Records to use:
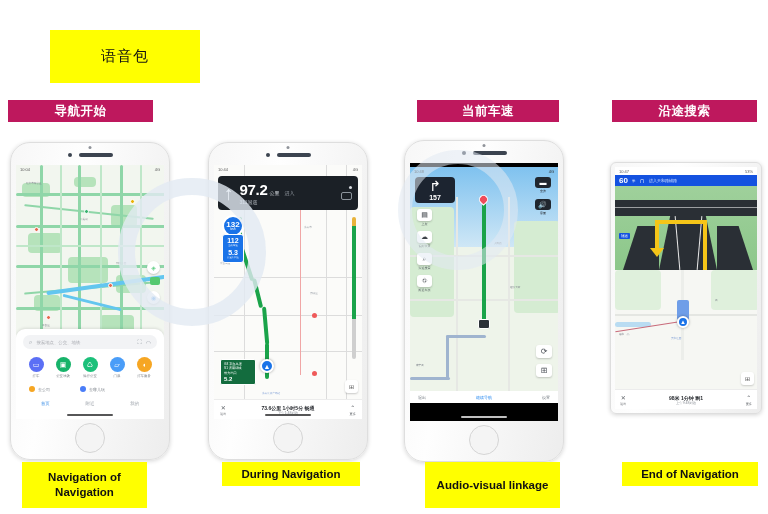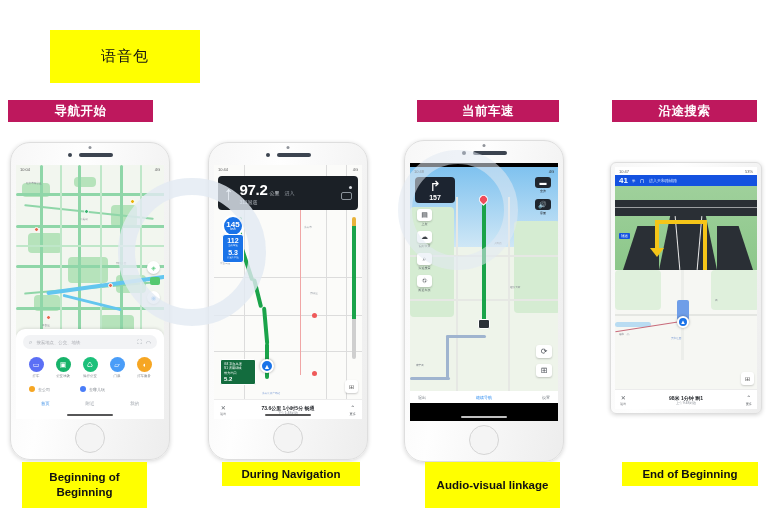--- a/index.html
+++ b/index.html
@@ -558,7 +558,7 @@
         </div>
 
         <div class="p4-top">
-          <span class="p4-d">41</span>
+          <span class="p4-d">60</span>
           <span class="p4-u">米</span>
           <span class="p4-uturn">∩</span>
           <span class="p4-road">进入天和路辅路</span>

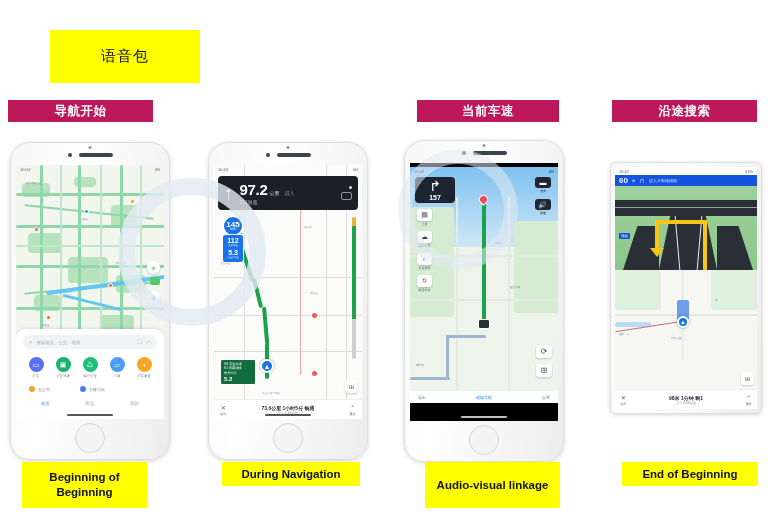--- a/index.html
+++ b/index.html
@@ -419,7 +419,7 @@
 
         <div class="limitsign">
           <div class="lim-circ">
-            <span class="lim-n">145</span>
+            <span class="lim-n">132</span>
             <span class="lim-u">km/h</span>
           </div>
           <div class="lim-box">

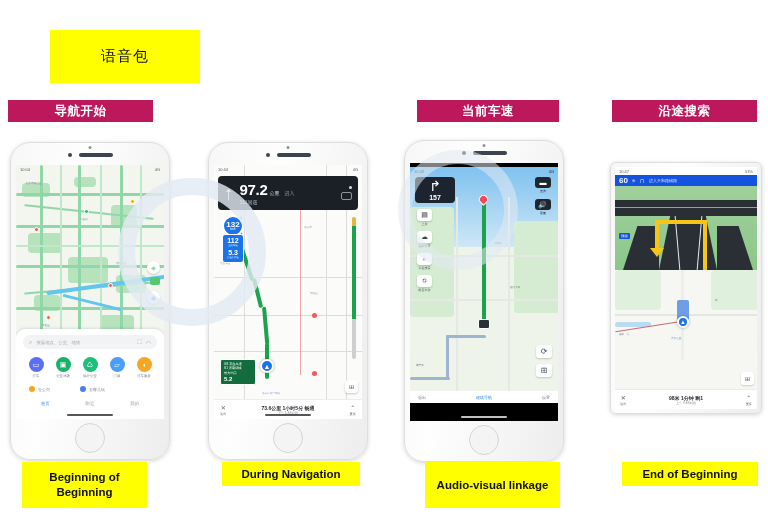--- a/index.html
+++ b/index.html
@@ -627,7 +627,7 @@
   <div class="wm-ring"></div>
   <div class="wm-ring2"></div>
 
-  <div class="cap k1">Beginning of Beginning</div>
+  <div class="cap k1">Navigation of Navigation</div>
   <div class="cap k3">Audio-visual linkage</div>
   <div class="cap k2">During Navigation</div>
   <div class="cap k4">End of Beginning</div>

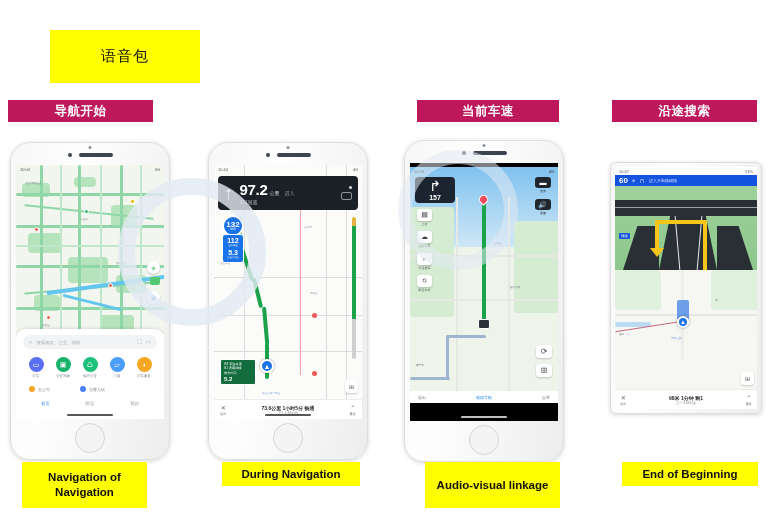--- a/index.html
+++ b/index.html
@@ -630,7 +630,7 @@
   <div class="cap k1">Navigation of Navigation</div>
   <div class="cap k3">Audio-visual linkage</div>
   <div class="cap k2">During Navigation</div>
-  <div class="cap k4">End of Beginning</div>
+  <div class="cap k4">End of Navigation</div>
 
 </div>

Exercise brief: Restate word for word the lines running from the first line of the material to the line containing "-627,7 +627,7 @@", inclusive, and drop every picture.

Reply:
--- a/index.html
+++ b/index.html
@@ -558,7 +558,7 @@
         </div>
 
         <div class="p4-top">
-          <span class="p4-d">41</span>
+          <span class="p4-d">60</span>
           <span class="p4-u">米</span>
           <span class="p4-uturn">∩</span>
           <span class="p4-road">进入天和路辅路</span>

--- a/index.html
+++ b/index.html
@@ -419,7 +419,7 @@
 
         <div class="limitsign">
           <div class="lim-circ">
-            <span class="lim-n">145</span>
+            <span class="lim-n">132</span>
             <span class="lim-u">km/h</span>
           </div>
           <div class="lim-box">

--- a/index.html
+++ b/index.html
@@ -627,7 +627,7 @@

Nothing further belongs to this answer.